## Exercise objective
Span requested from the data below: the line with "color: #8b5cf6 ->" through the line with "margin-left: 24px ->", both included. Give only these lines again, exactly, and leave every picture out.
** Records supplied follows **
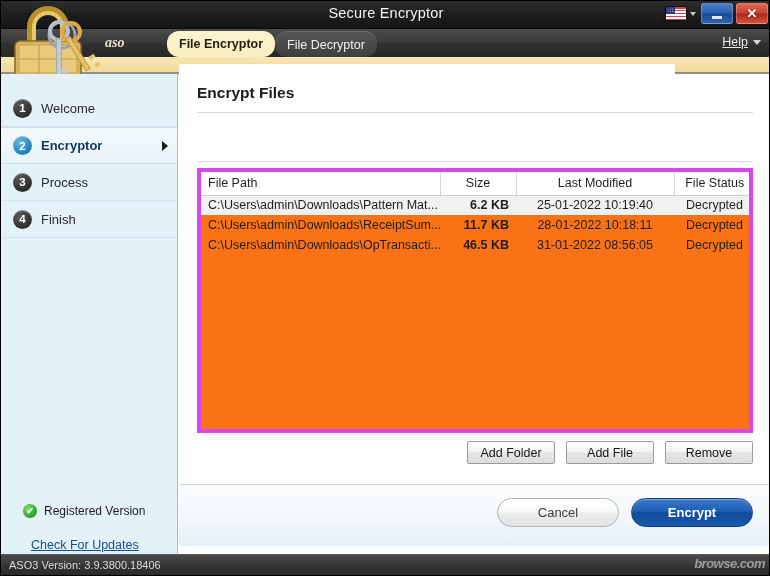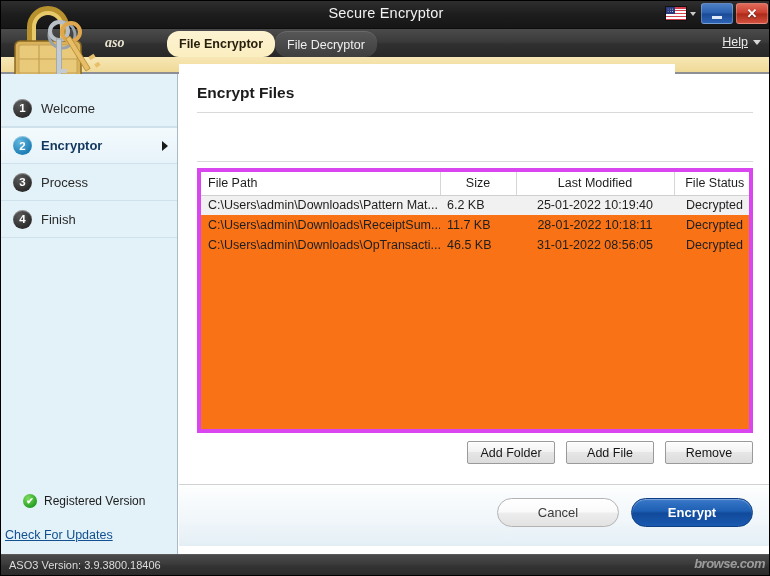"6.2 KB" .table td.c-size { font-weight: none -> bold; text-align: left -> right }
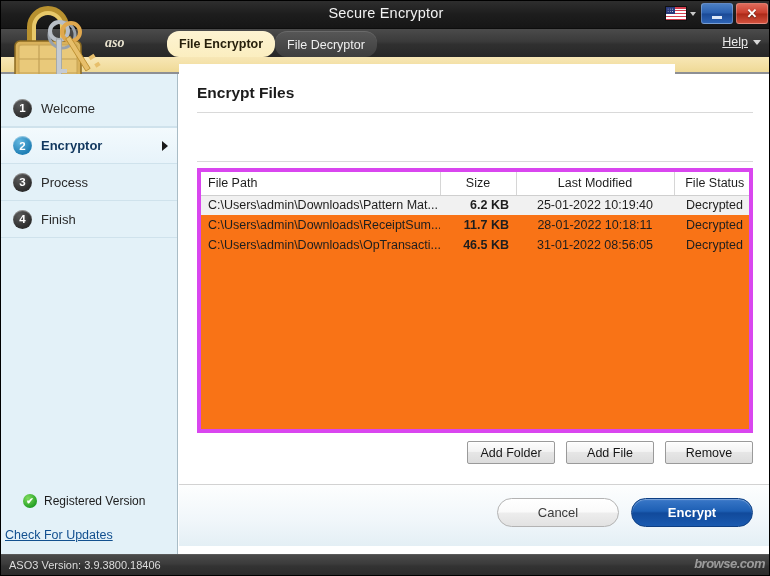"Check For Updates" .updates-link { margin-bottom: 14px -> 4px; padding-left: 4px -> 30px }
** End of Records supplied **
** Records supplied follows **
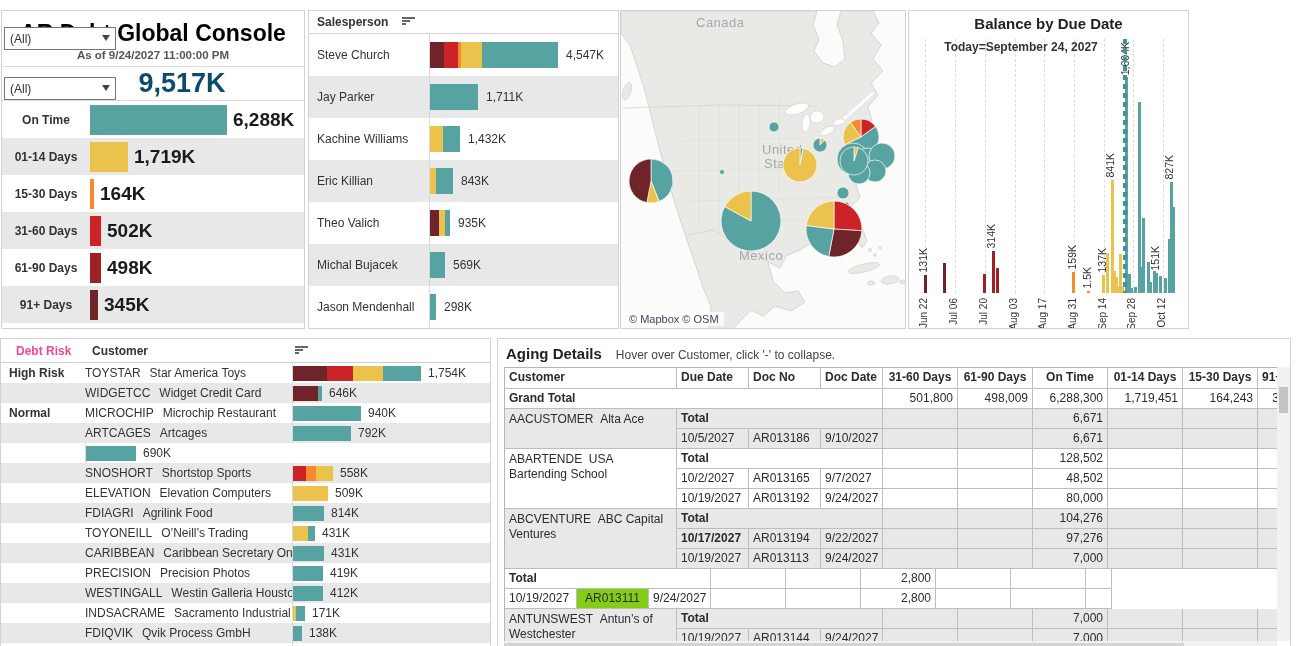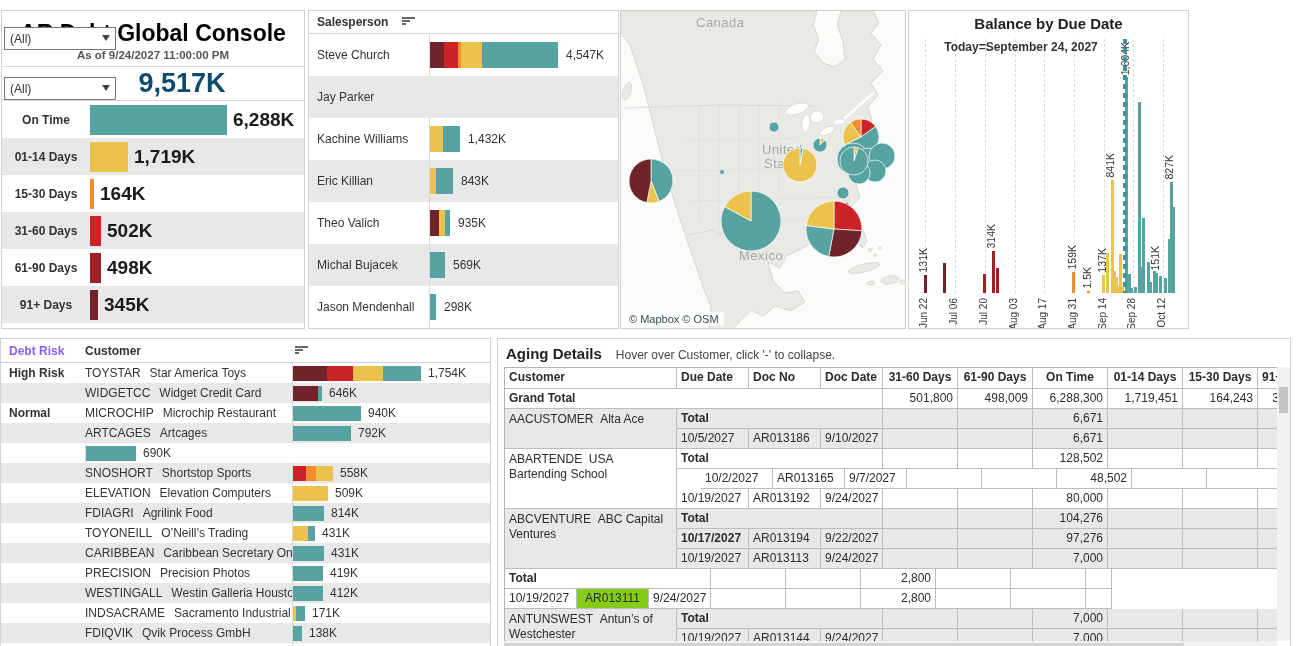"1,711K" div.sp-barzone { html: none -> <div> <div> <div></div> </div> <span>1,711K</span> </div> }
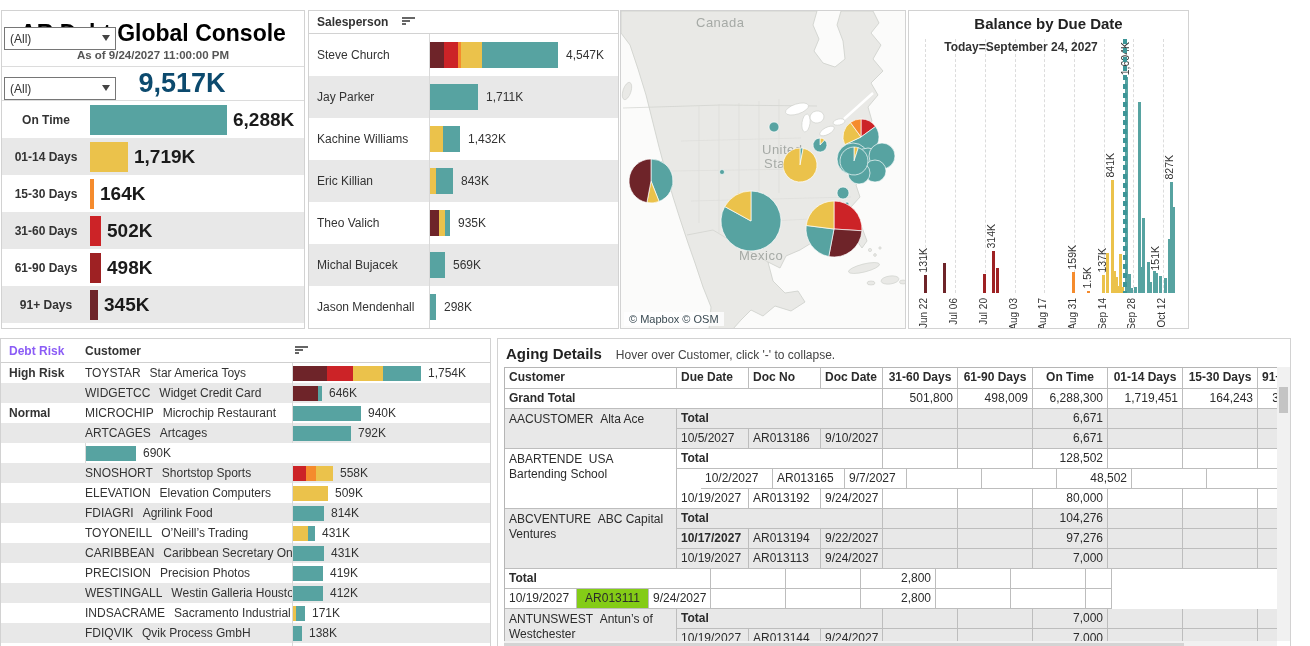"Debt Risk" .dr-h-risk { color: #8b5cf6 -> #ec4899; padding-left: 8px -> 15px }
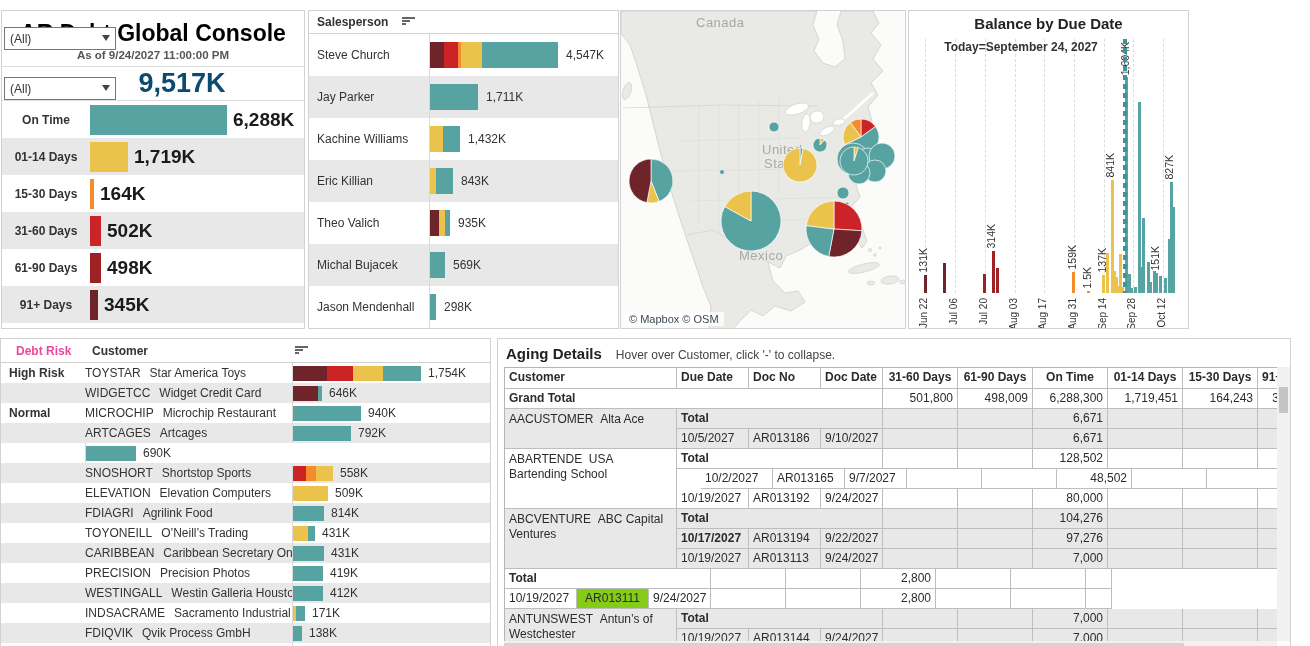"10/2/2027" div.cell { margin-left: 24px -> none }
** End of Records supplied **
## Answer to this task
"Debt Risk" .dr-h-risk { color: #8b5cf6 -> #ec4899; padding-left: 8px -> 15px }
"10/2/2027" div.cell { margin-left: 24px -> none }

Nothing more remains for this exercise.